Hunter nodded, his jaw clenched. This mission reeked of internal politics and if he had a choice he’d say count me out, sir. He’d rather jump out of a helo than read some goddamn manuscript any day. But he knew the colonel well enough to know this assignment wasn’t optional.
“You won’t find it written up in the paperwork,” his CO continued. “But your job is to control what goes in her book. Act as her liaison, set up interviews with your teammates, but be damn sure you’ve coached the boys on what to say. Let her ask you a few questions and lead her away from sensitive issues.

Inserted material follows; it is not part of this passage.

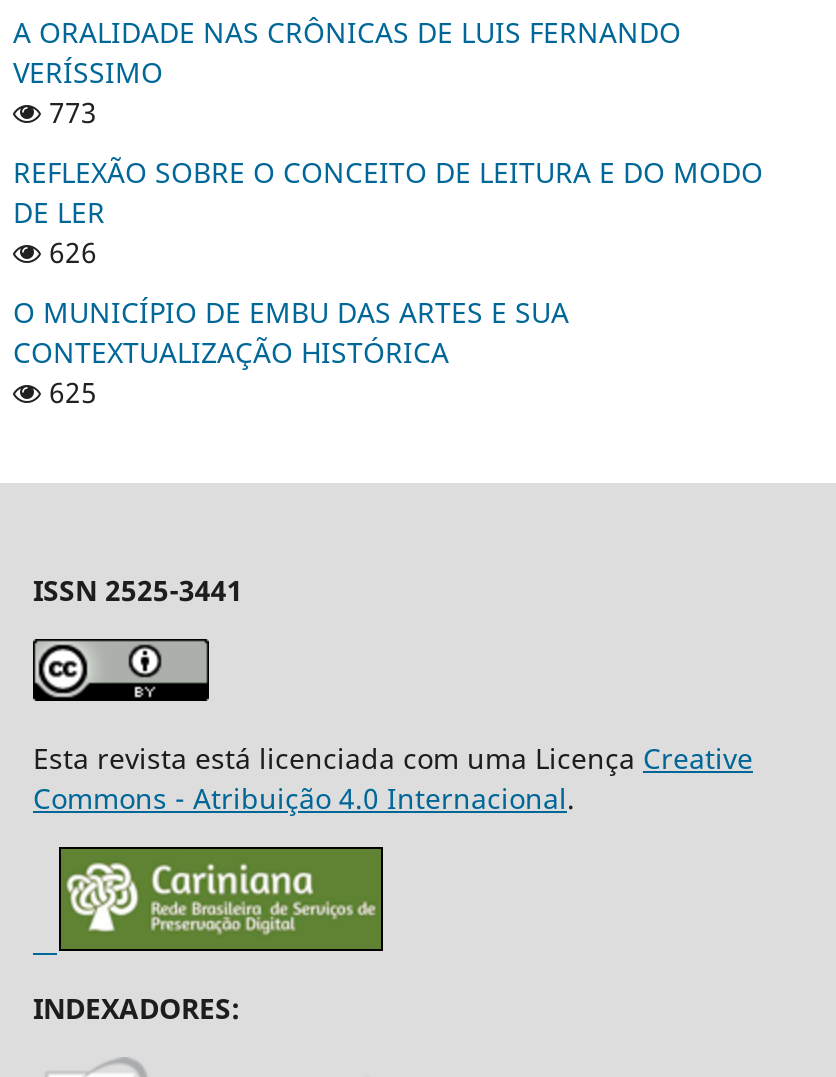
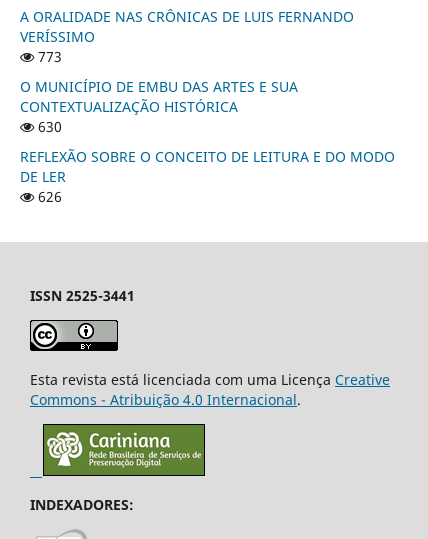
none -> [34,117,62,136] 630
moved [13,153,763,271] -> [20,147,395,206]: REFLEXÃO SOBRE O CONCEITO DE LEITURA E DO MODO | DE LER | 626
moved [13,293,569,371] -> [20,77,298,116]: O MUNICÍPIO DE EMBU DAS ARTES E SUA | CONTEXTUALIZAÇÃO HISTÓRICA
[41,373,97,411] 625 -> none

With the details of the SEAL’s mission out there in print, we can’t afford to be the next Special Forces group to spill our guts to the public. Stonewall her. Distract her. I don’t care. Just keep the upper hand and be certain you’ve read her drafts before she sends them off to her fancy New York publisher. Succeed and you’re the new team leader. I’ll have you shipping out with your team as soon as this is over.”
“Yes, sir.” Give a few interviews, distract a professor from telling the public about his teammate’s mistake and receive the job he’d always wanted and the money to take care of his sister? It sounded like a win-win. Everything he’d ever wanted was being handed to him on a platter.
Except Maggie.
When was the last time a one-night stand had distracted him from doing his job and protecting his family? Try never. He didn’t look back. Never wanted more. Sierra and the thrill of his job were enough for him. But somehow Miss Maggie had gotten under his skin. Or maybe it was the boredom from being sidelined from missions that were more exciting than babysitting and reading books. If he couldn’t deploy with his team, fulfilling Maggie’s fantasies was the next best thing.
On the bright side, a week, maybe more, in upstate New York 100 percent increased his chances of running into Miss Maggie again. She lived around here somewhere and he did have her shoes.
But he’d have some old professor with him. Might not help his chances for getting laid again.
“She’s practically a child,” his CO said, turning into the West Point main entrance. Hunter tuned his attention back to his mission. “It shouldn’t take much to keep her under control.”
“Yes, sir.” Okay, so the professor didn’t sound ancient. But with Colonel Johnson, one never knew. Any woman under forty was practically a child in his mind.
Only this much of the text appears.